Early jurists and scholars alike tried to ease fear by agreeing this power should be used sparingly and affirmed judicial review should only be applied in cases with clear Constitutional violations. In fact Judicial Review was only used once between the period of the Constitution’s enactment and the civil war In 1803 it was used to invalidate a minor statute about federal jurisdiction. By the time Justice Scalia came to the court in 1986 the judiciary bore little resemblance to Hamilton’s timid and modest court. Early Justices had initially acted as the founding generation envisioned in interpreting the Constitution. They used the tools already established under English law for use for centuries of interpreting statutes. They generally aimed to find the intent of the law giver by looking at the text and at other meanings and purposes of the law. They adopted Stare Decisis which assumes prior judicial decisions were correct. These aspects remained fairly stable until the Warren Court. This was the birth of the living Constitution, when the court began an aggressive and expansive adoption of old common law adjudication and less like traditional statutory construction. This came through 3 landmark developments. First was Brown v Board of Education. Which, despite it noble intention and positive outcome is a decision that is bereft of any legal analysis whatsoever. It was a politically motivated decision that did not state what the law, but what they wanted the law to be. Brown started out controversially, especially in the South, but in the end this was a major victory for the Court who scored a major political victory with this case. Because of this heady success the court grew ever bolder, imposing their own views of justice and salutary social policy for the nation.

Most conspicuously in the field of criminal civil procedure. It dramatically expanded the rights of a criminal defendant during a period of escalating violent crime. This meant the Court did not garner the same kind of political victory that came from striking down Plessy.

Finally, the Court found a Constitutional right to abortion in Roe v Wade. Again, we have a case entirely bereft of legal analysis. Unlike Brown, the decision in Roe has remained perpetually controversial and politically poisonous. Following Brown in the 1960’s the Congress passed statutes such as the civil rights acts that affirmed and even expanded Brown’s vision of racial justice. Conversely, following Roe several States repeatedly found ways to express discontent and opposition to abortion rights granted in Roe.

Before Scalia, the preceding conservative justices appointed after the New Deal practiced what could be called judicial restraint. They opposed the Warren Court’s Constitutional adventurism. Most notable of these was certainly William Rehnquist, who was a solid social conservative in his political views. But in his opposition to the Living Constitutionalist expansion he adopted something much like the incrementalism of the old Common Law adjudication. Rehnquist generally refined himself to resisting further expansion of the Warren Court doctrine and occasionally cutting it back, but only ever really nibbling at the edges.
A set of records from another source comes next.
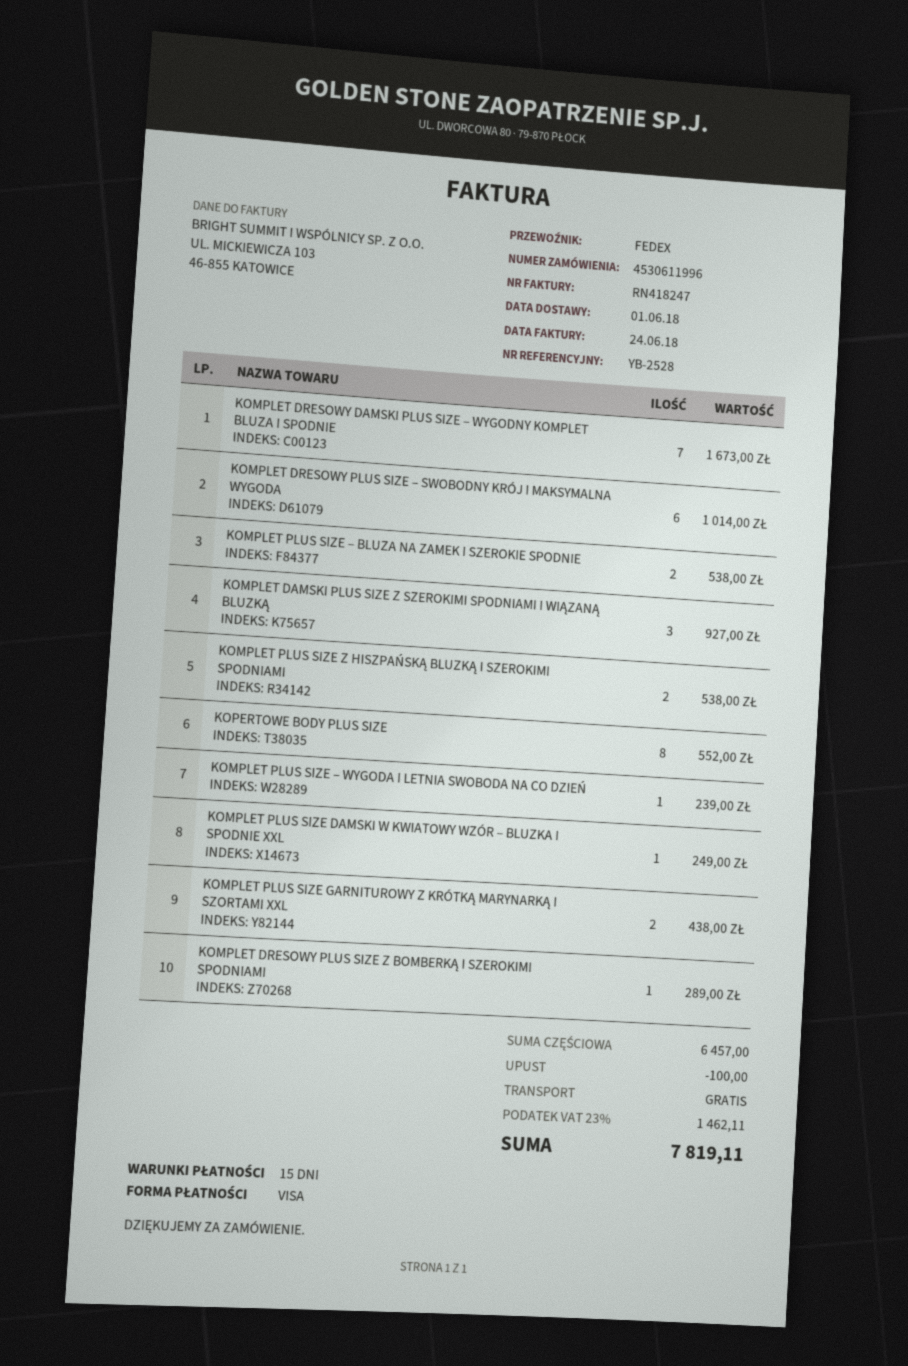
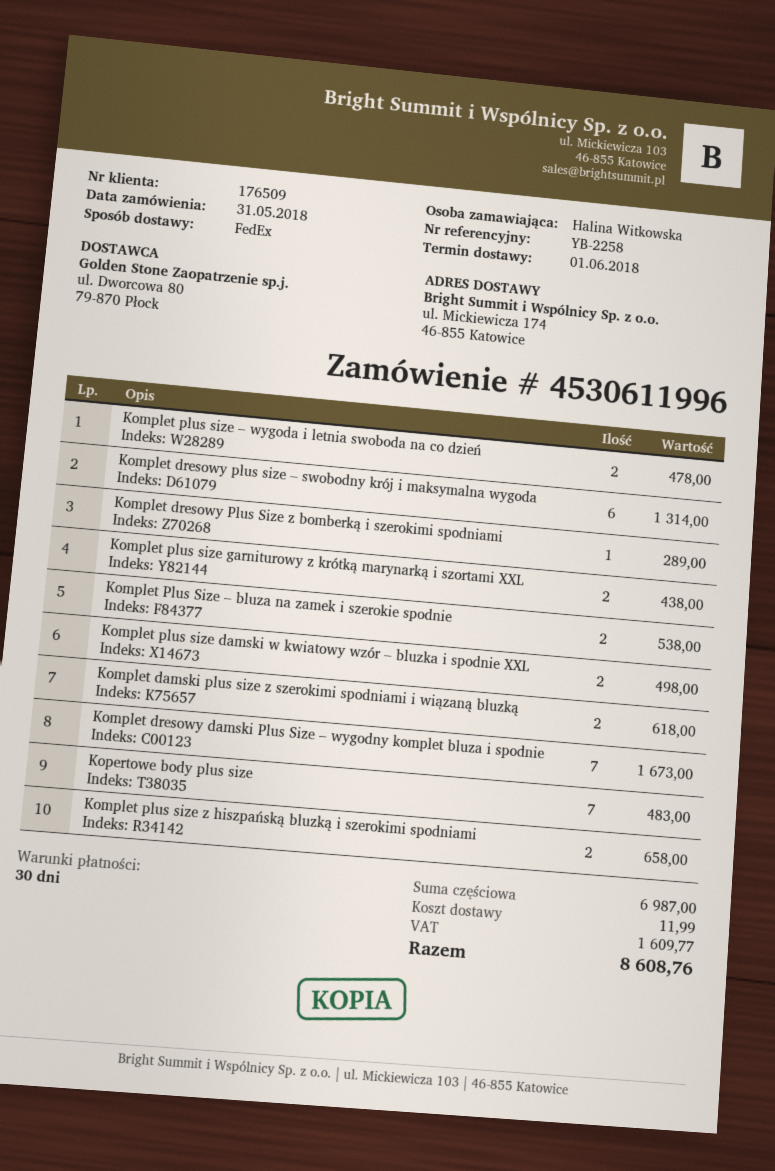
payment terms: 15 days -> 30 days
reference: YB-2528 -> YB-2258
KOMPLET DRESOWY PLUS SIZE – SWOBODNY KRÓJ I MAKSYMALNA WYGODA: 6 for 1014.00 -> 6 for 1314.00
KOMPLET DAMSKI PLUS SIZE Z SZEROKIMI SPODNIAMI I WIĄZANĄ BLUZKĄ: 3 for 927.00 -> 2 for 618.00
KOMPLET PLUS SIZE Z HISZPAŃSKĄ BLUZKĄ I SZEROKIMI SPODNIAMI: 2 for 538.00 -> 2 for 658.00
KOPERTOWE BODY PLUS SIZE: 8 for 552.00 -> 7 for 483.00
KOMPLET PLUS SIZE – WYGODA I LETNIA SWOBODA NA CO DZIEŃ: 1 for 239.00 -> 2 for 478.00
KOMPLET PLUS SIZE DAMSKI W KWIATOWY WZÓR – BLUZKA I SPODNIE XXL: 1 for 249.00 -> 2 for 498.00
subtotal: 6457.00 -> 6987.00
discount: 100.00 -> none
shipping: 0.00 -> 11.99
tax: 1462.11 -> 1609.77
total: 7819.11 -> 8608.76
Scalia was not the first person to advocate for Constitutional Originalism as a potential solution to the expansive powers claimed by the New Deal era and Warren Courts. I believed the well-known jurist Raoul Berger’s brilliant book “Government by Judiciary” was the first.

In 1986 Scalia comes to the court with his theory to undue the judicial activism of the warren court doctrine. Of course I mean Originalism. Specifically a stream of originalism called Original Public Meaning. That, just like if you were being asked to adjudicate a dispute over a private contract. How would you go about figuring out the proper meaning of any vague wording or words with more than one potential definition? You are certainly not going to consult black’s law dictionary, or the UCC. You are going to ask the two parties to that contract what that word or clause meant, as they understood it when they entered into the contract. Scalia, quite properly, said that the constitution should be read as a reasonably informed member of the public would have understood it to mean as the time of its drafting and ratification. Which squares very well with the place the Father of the Constitution himself urged later generations to look to. To the public debates that played out in the conventions of the several States that met to debate and ratify the Constitution, which is fundamentally a legal instrument and should be treated as such.

However, Scalia’s Originalism was an odd compromise. He tried to both give deference to stare decisis and an Originalist interpretation. The Heller case was considered by both Scalia himself and to the large body of Originalist scholars and jurists that had developed within his orbit to be the biggest victory for and the ideal culmination of his conception of Originalism.

In DC v Heller the holding, in its most basic sense found that the second amendment protected an individual right to keep a handgun in the home for the purposes of self-defense. This case relies on an extensive body of legal research that began to gain prominence in the 1980’s and Scalia’s opinion makes a compelling argument for two basic conclusions. First, it’s meant to protect a private right of individuals to keep and bear arms, not as a collective right of the state governments to maintain a militia. Second, the purpose of the second amendment is to protect a fundamental, inherent right of self-defense against two distinct forms of oppression. First, against a repressive government and second defense against criminal violence from which the government either cannot or will not adequately protect individuals from.

Unfortunately nothing about that answered the question at the heart of this case. Does the second amendment specifically protect to have a handgun in the home for the purposes of lawful self-defense? After all, the district of Colombia had banned possession of a handgun, but it allowed people to have rifles and shotguns, why didn’t that satisfy the second amendment?

There was obviously no discussion from the 18th century that could possibly address that question directly so Scalia had to find some other way to answer it. He said the DC handgun ban was unconstitutional because “It amounts to a ban on an entire class of arms that IS chosen by American society for the purpose of lawful self-defense.”

He went on to give a few examples of why that was reasonable and then he said “Whatever the reason whatever the reason handguns are the most popular weapon chosen for self-defense in the home and a complete prohibition of their use is invalid.”

This is not an Originalist analysis. It’s reliance on the popularity of handguns today looks more like the kind of result oriented, living Constitution approach Scalia spent his career denouncing.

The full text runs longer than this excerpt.